No hidden agenda here. Licensing and regulating guides operating on public land is in the 2009 Bear Management Plan and is fully supported by all 18 members of the Bear Consultation Team representing 18 different user groups. No hidden agenda with MDNRE we post facts we can back-up. I do not recall posting anything about the USFWS, but have posted some on USFS relating to outfitter/guides being required to apply for a Special Use Permit...nothing hidden there. I have had some concerns with MBHA and expressed them openly. Recently learned from a couple MBHA directors I consider to be friends...MBHA will be at the NRC meeting in Lansing March 4 and will take a strong stand against the proposed number of harvest tags MDNRE wants to issue.


----------



## uptracker (Jul 27, 2004)

Point in case.....is Napolean Dynamite on the other end here?

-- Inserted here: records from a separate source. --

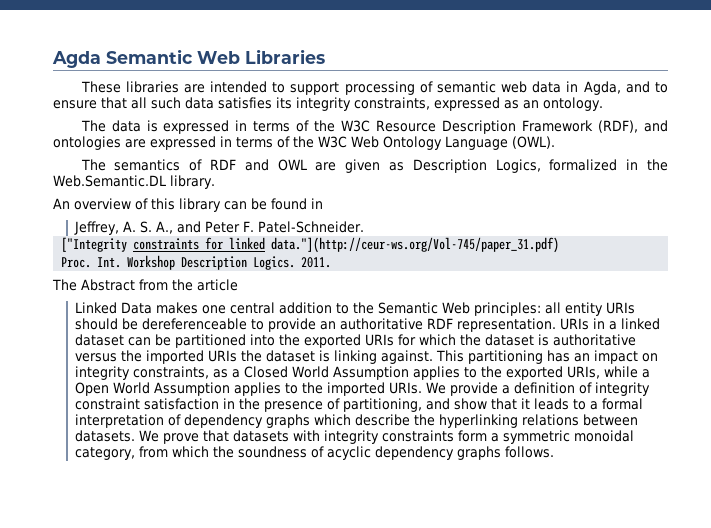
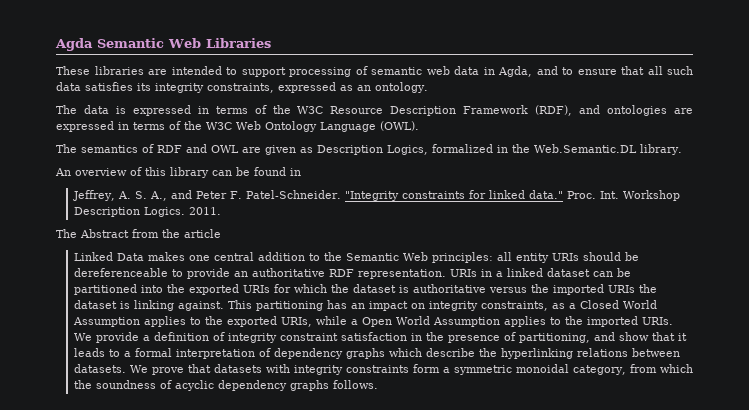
- Jeffrey, A. S. A., and Peter F. Patel-Schneider.
- ["Integrity constraints for linked data."](http://ceur-ws.org/Vol-745/paper_31.pdf)
- Proc.
+ Jeffrey, A. S. A., and Peter F. Patel-Schneider. "Integrity constraints for linked data." Proc.

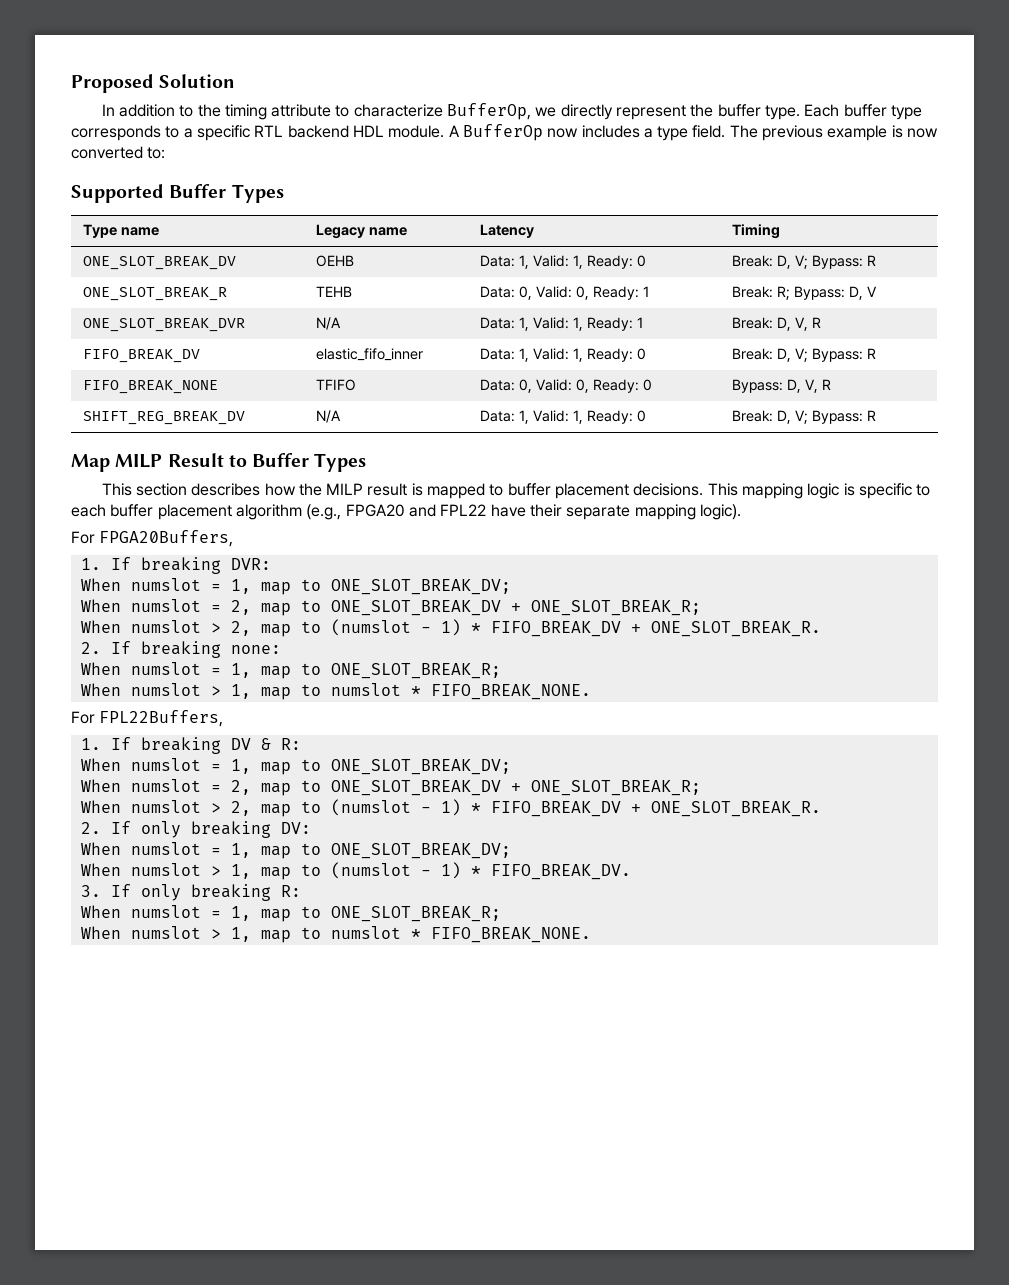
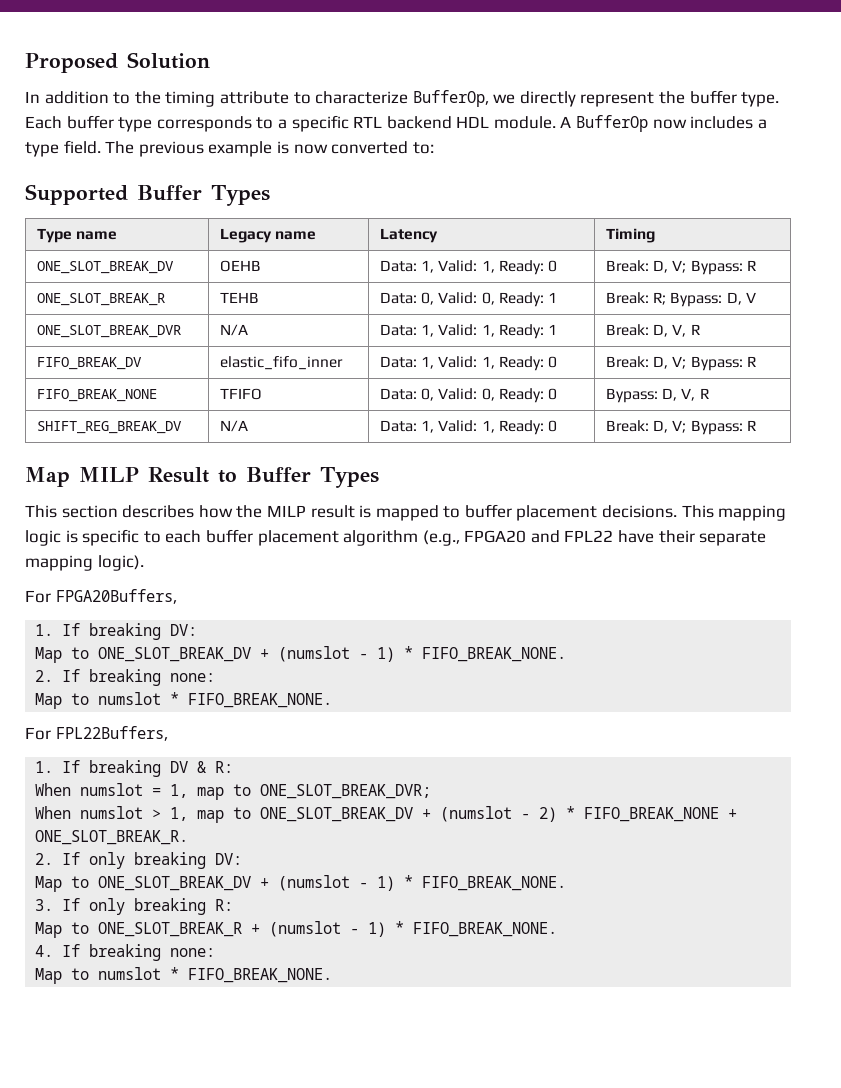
- 1. If breaking DVR:
- When numslot = 1, map to ONE_SLOT_BREAK_DV;
- When numslot = 2, map to ONE_SLOT_BREAK_DV + ONE_SLOT_BREAK_R;
- When numslot > 2, map to (numslot - 1) * FIFO_BREAK_DV + ONE_SLOT_BREAK_R.
+ 1. If breaking DV:
+ Map to ONE_SLOT_BREAK_DV + (numslot - 1) * FIFO_BREAK_NONE.
  2. If breaking none:
- When numslot = 1, map to ONE_SLOT_BREAK_R;
- When numslot > 1, map to numslot * FIFO_BREAK_NONE.
+ Map to numslot * FIFO_BREAK_NONE.
  1. If breaking DV & R:
- When numslot = 1, map to ONE_SLOT_BREAK_DV;
- When numslot = 2, map to ONE_SLOT_BREAK_DV + ONE_SLOT_BREAK_R;
- When numslot > 2, map to (numslot - 1) * FIFO_BREAK_DV + ONE_SLOT_BREAK_R.
+ When numslot = 1, map to ONE_SLOT_BREAK_DVR;
+ When numslot > 1, map to ONE_SLOT_BREAK_DV + (numslot - 2) * FIFO_BREAK_NONE + ONE_SLOT_BREAK_R.
  2. If only breaking DV:
- When numslot = 1, map to ONE_SLOT_BREAK_DV;
- When numslot > 1, map to (numslot - 1) * FIFO_BREAK_DV.
+ Map to ONE_SLOT_BREAK_DV + (numslot - 1) * FIFO_BREAK_NONE.
  3. If only breaking R:
- When numslot = 1, map to ONE_SLOT_BREAK_R;
- When numslot > 1, map to numslot * FIFO_BREAK_NONE.
+ Map to ONE_SLOT_BREAK_R + (numslot - 1) * FIFO_BREAK_NONE.
+ 4. If breaking none:
+ Map to numslot * FIFO_BREAK_NONE.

Counciltation is actually spelled consultation....boy, you sure are the right guy for the job. Just the type we need representing the Michigan bear hunters.


----------



## Rooster Cogburn (Nov 5, 2007)

Uptracker,

Thanks for pointing out my typo. Went back and fixed it.


----------



## Mickey Finn (Jan 21, 2005)

uptracker said:


> Point in case.....is Napolean Dynamite on the other end here?
> 
> Counciltation is actually spelled consultation....boy, you sure are the right guy for the job. Just the type we need representing the Michigan bear hunters.


Thats what you get for sounding it out. Happens to me all the time. It doesn't take away from Rooster's message. uptracker, your welcome to present anything to support your view. But knit-picking(sp?) someone's spelling is kind-of weak.

ATB


----------



## hank713 (Jul 31, 2005)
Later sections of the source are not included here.